__TASK DIRECTIONS__.
Reproduce the section of the listing that begins at the line containing "[37,453,681,472] [37,478,91,493] .HEIC" and finishes at the line containing "(980, 448) none -> (210, 747) //". Include both end lines and nothing beyond them.

====

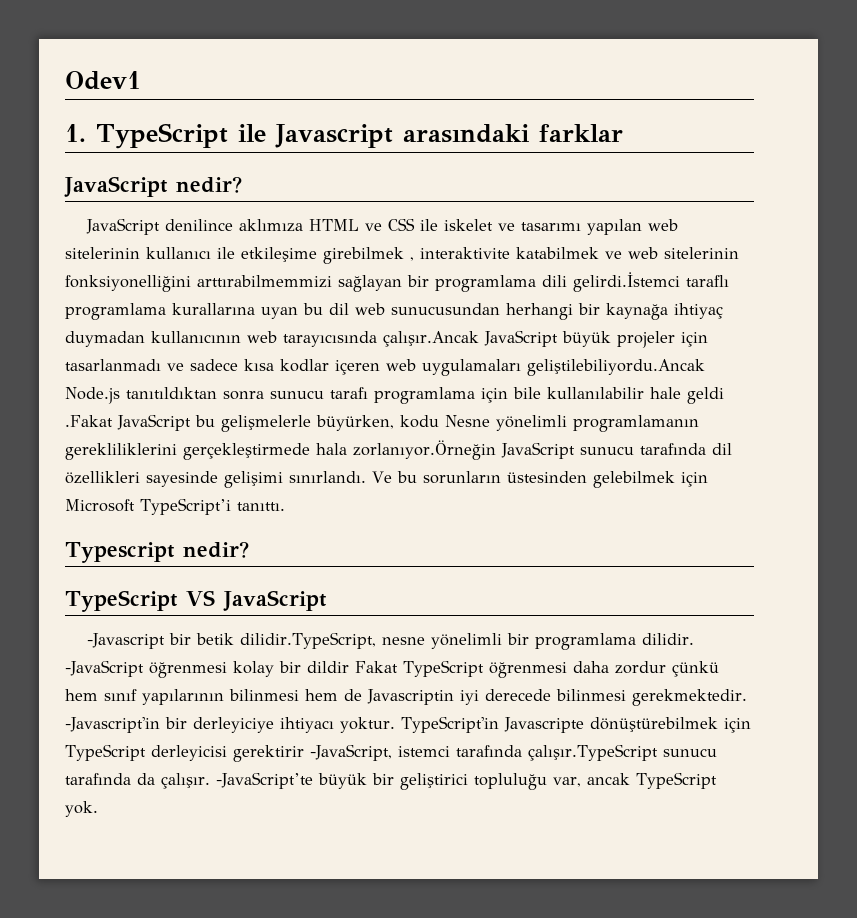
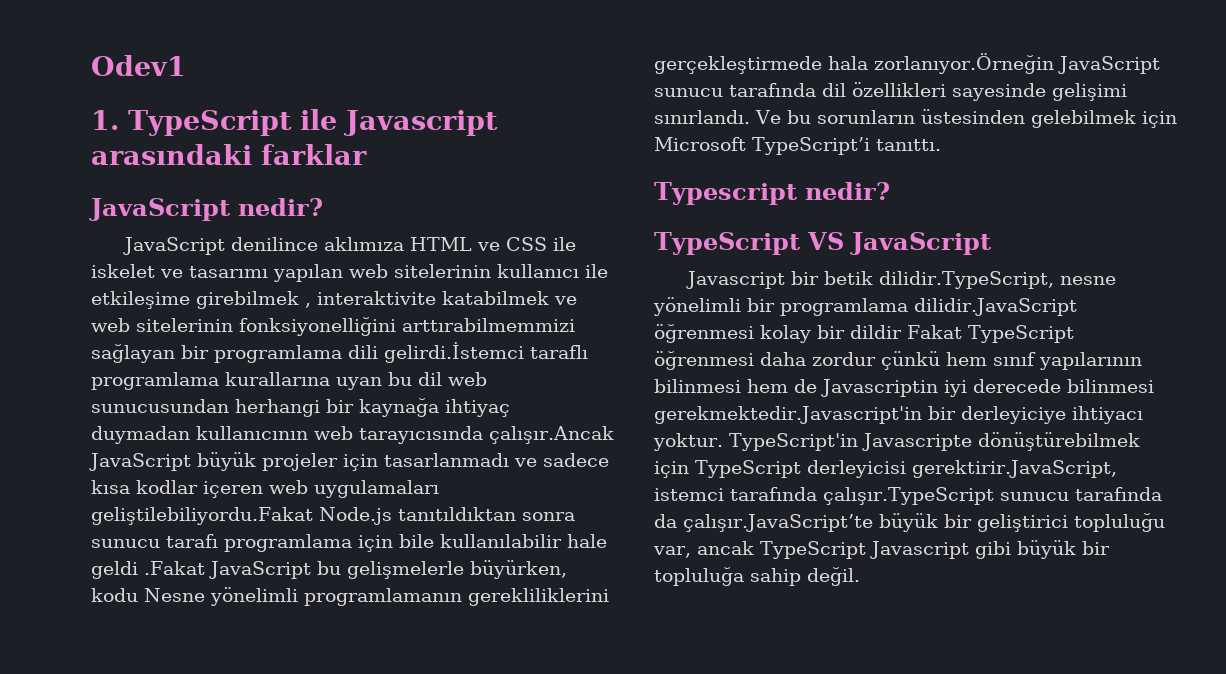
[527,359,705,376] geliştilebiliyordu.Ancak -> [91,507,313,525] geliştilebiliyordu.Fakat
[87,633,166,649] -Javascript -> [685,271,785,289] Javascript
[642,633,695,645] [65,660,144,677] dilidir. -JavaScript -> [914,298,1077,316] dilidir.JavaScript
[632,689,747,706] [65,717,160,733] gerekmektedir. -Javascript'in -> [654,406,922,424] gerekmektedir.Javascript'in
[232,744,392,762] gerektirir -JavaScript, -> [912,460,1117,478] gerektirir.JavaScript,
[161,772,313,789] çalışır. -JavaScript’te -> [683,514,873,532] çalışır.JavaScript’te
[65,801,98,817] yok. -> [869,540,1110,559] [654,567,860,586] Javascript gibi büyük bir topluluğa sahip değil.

====

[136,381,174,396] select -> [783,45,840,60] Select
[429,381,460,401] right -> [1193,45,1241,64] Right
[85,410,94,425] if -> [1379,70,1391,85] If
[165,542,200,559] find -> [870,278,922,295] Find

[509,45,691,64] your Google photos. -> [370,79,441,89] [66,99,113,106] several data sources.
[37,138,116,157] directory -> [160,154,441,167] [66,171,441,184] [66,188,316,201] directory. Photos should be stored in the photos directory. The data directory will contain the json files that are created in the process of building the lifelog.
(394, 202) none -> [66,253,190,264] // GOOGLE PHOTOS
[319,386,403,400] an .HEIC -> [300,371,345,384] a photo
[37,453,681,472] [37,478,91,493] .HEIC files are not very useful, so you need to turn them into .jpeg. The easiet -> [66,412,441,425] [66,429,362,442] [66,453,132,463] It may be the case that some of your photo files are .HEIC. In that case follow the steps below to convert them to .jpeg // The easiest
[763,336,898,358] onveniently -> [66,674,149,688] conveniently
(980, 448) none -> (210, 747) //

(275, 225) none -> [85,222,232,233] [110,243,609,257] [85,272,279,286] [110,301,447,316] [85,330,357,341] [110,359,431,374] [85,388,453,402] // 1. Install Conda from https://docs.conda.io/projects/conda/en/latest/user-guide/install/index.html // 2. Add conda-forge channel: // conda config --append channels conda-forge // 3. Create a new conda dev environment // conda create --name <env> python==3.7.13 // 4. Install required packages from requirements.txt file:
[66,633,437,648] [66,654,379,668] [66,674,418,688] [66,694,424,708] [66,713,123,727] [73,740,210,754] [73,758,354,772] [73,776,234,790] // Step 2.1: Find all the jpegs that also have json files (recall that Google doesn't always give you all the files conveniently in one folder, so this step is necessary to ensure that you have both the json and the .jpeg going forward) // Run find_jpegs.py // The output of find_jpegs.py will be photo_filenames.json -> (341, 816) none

====

__EXERCISE ANSWER__.
[37,453,681,472] [37,478,91,493] .HEIC files are not very useful, so you need to turn them into .jpeg. The easiet -> [66,412,441,425] [66,429,362,442] [66,453,132,463] It may be the case that some of your photo files are .HEIC. In that case follow the steps below to convert them to .jpeg // The easiest
[763,336,898,358] onveniently -> [66,674,149,688] conveniently
(980, 448) none -> (210, 747) //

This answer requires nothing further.